• **BRIEF**
Among the lines below, tally those that hold "color". Return the number and nothing more.

• **DATA SECTION**
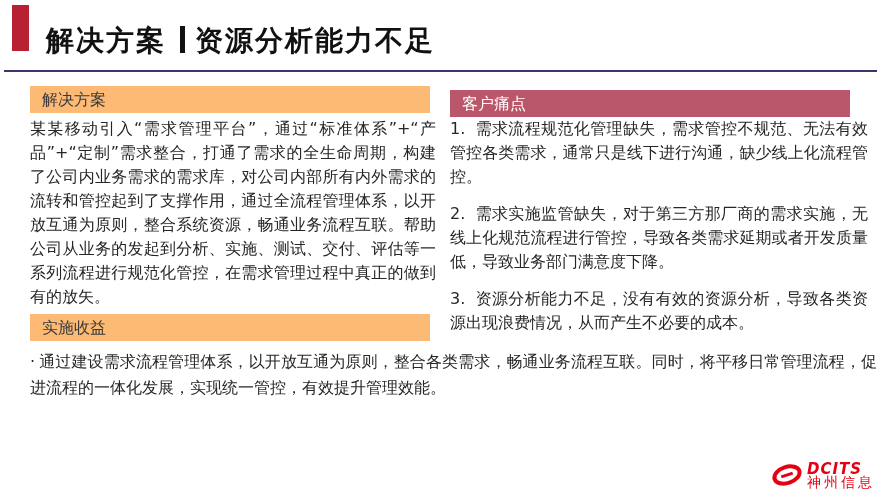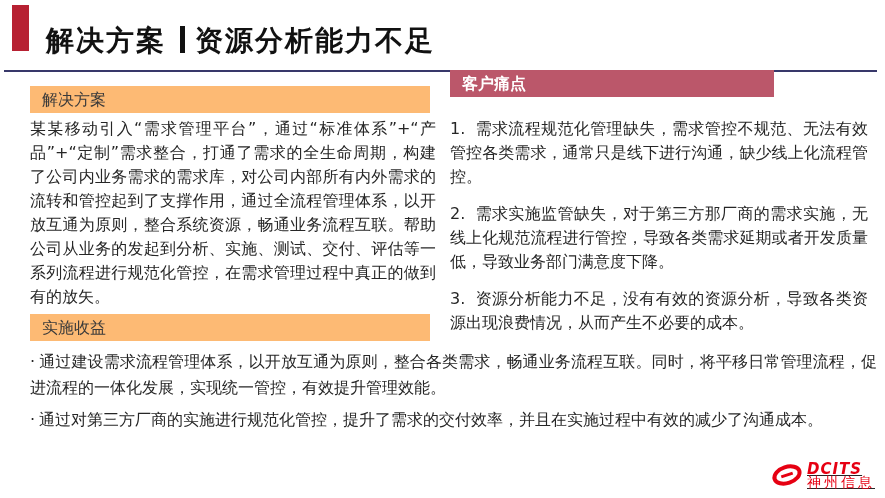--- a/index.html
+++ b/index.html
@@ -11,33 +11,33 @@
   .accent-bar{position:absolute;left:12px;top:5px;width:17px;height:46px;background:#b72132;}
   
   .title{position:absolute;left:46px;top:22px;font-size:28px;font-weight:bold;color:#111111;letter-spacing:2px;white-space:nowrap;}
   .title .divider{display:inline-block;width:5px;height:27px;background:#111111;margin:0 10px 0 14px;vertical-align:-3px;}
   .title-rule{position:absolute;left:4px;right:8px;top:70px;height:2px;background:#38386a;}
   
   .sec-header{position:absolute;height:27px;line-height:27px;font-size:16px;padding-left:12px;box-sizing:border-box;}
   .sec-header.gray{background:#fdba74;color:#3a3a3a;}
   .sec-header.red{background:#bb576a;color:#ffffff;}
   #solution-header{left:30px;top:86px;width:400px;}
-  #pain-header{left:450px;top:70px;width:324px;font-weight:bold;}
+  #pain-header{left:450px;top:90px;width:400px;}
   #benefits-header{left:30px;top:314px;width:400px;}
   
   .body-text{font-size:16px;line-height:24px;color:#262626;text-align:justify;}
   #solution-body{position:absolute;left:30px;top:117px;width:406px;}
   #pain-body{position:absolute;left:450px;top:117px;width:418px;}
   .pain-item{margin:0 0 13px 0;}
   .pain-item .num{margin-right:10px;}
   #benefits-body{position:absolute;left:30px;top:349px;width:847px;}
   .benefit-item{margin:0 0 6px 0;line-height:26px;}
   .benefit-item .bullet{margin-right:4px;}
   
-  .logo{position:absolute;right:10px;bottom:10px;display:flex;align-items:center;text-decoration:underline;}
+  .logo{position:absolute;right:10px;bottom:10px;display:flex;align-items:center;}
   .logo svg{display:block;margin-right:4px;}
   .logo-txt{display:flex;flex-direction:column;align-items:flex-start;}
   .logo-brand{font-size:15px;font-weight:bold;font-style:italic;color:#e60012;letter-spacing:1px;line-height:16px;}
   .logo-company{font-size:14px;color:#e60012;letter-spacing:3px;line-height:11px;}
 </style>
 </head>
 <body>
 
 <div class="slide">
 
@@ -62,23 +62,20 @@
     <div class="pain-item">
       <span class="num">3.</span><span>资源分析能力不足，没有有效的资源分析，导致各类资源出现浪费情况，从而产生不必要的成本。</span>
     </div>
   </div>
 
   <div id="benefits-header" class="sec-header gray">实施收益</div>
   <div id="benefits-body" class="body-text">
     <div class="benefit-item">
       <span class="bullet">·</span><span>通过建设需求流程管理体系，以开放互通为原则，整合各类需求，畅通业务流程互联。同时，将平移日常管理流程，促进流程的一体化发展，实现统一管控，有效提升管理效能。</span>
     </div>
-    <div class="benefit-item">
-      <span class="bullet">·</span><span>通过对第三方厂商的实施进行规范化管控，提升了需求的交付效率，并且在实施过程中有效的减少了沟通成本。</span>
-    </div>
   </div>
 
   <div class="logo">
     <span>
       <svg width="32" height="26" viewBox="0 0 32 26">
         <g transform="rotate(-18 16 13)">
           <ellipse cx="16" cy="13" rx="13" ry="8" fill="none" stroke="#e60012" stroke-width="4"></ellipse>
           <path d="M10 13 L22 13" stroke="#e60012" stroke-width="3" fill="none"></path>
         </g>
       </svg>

• **SOLUTION TO THE EXERCISE**
6